*WORKING DATA*:

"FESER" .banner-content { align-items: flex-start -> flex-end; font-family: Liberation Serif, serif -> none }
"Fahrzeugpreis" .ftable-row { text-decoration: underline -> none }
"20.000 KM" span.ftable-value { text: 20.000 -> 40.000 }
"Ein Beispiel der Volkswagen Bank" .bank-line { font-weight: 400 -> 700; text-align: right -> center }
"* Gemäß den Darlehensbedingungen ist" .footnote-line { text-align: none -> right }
==
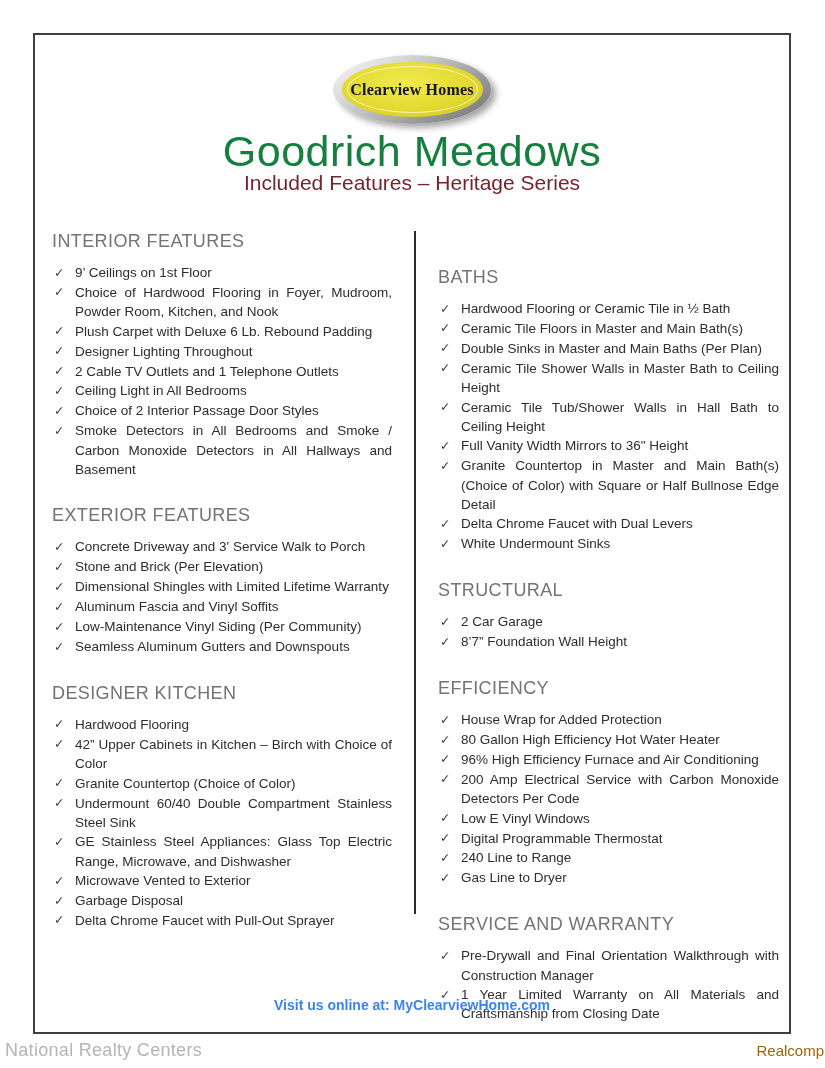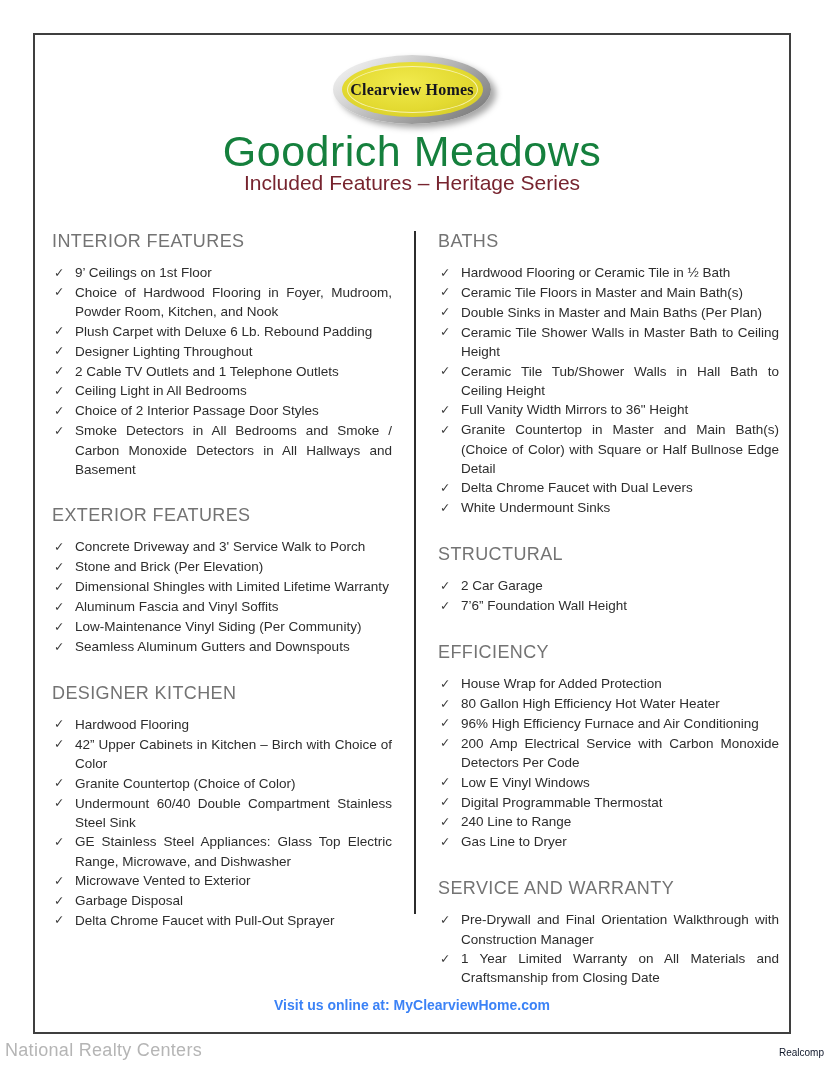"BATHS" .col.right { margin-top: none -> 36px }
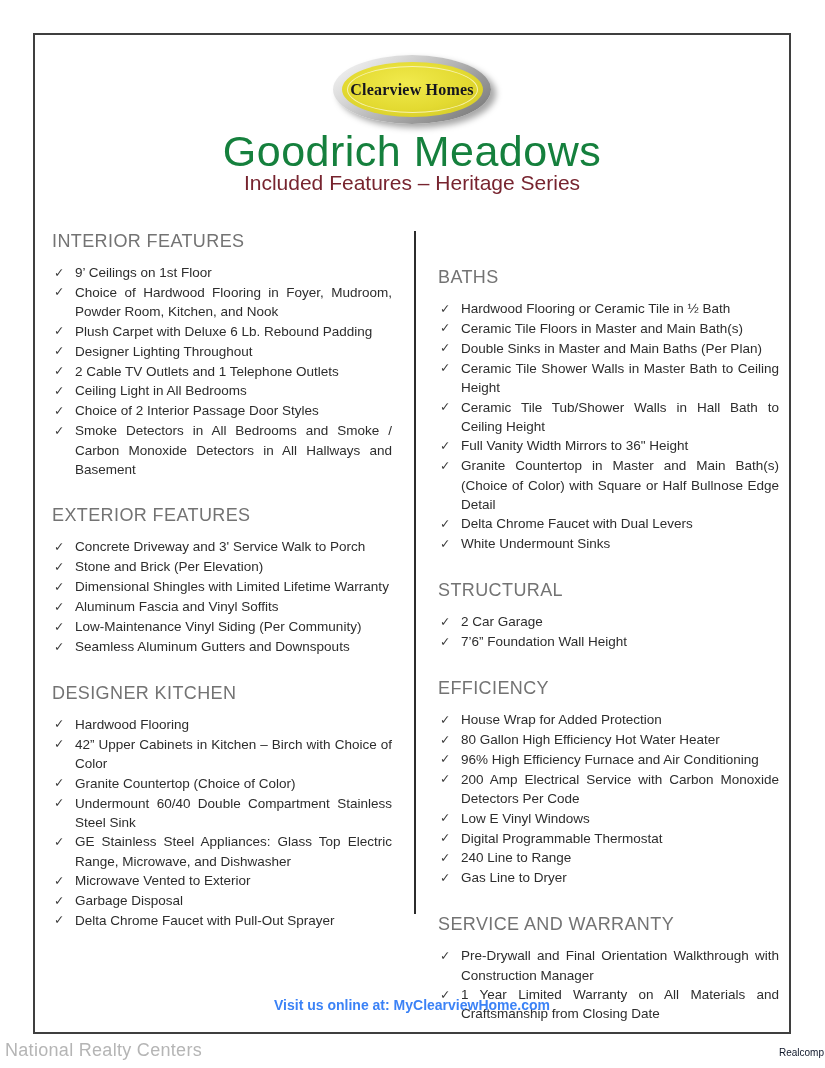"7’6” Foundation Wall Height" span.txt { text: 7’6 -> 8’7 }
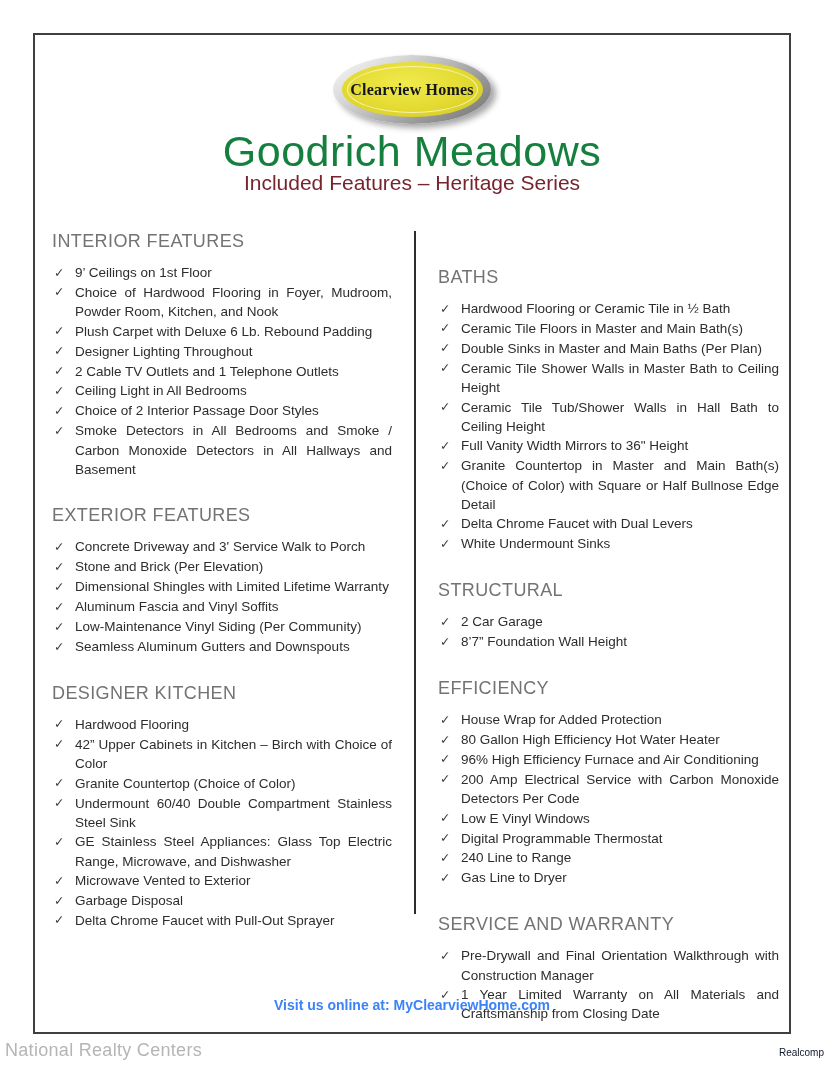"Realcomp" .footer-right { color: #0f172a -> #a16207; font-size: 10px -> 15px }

*WORK REQUEST*:
Which lines in the material above include the string "ftable"? Pull them out.

*ANSWER SECTION*:
"Fahrzeugpreis" .ftable-row { text-decoration: underline -> none }
"20.000 KM" span.ftable-value { text: 20.000 -> 40.000 }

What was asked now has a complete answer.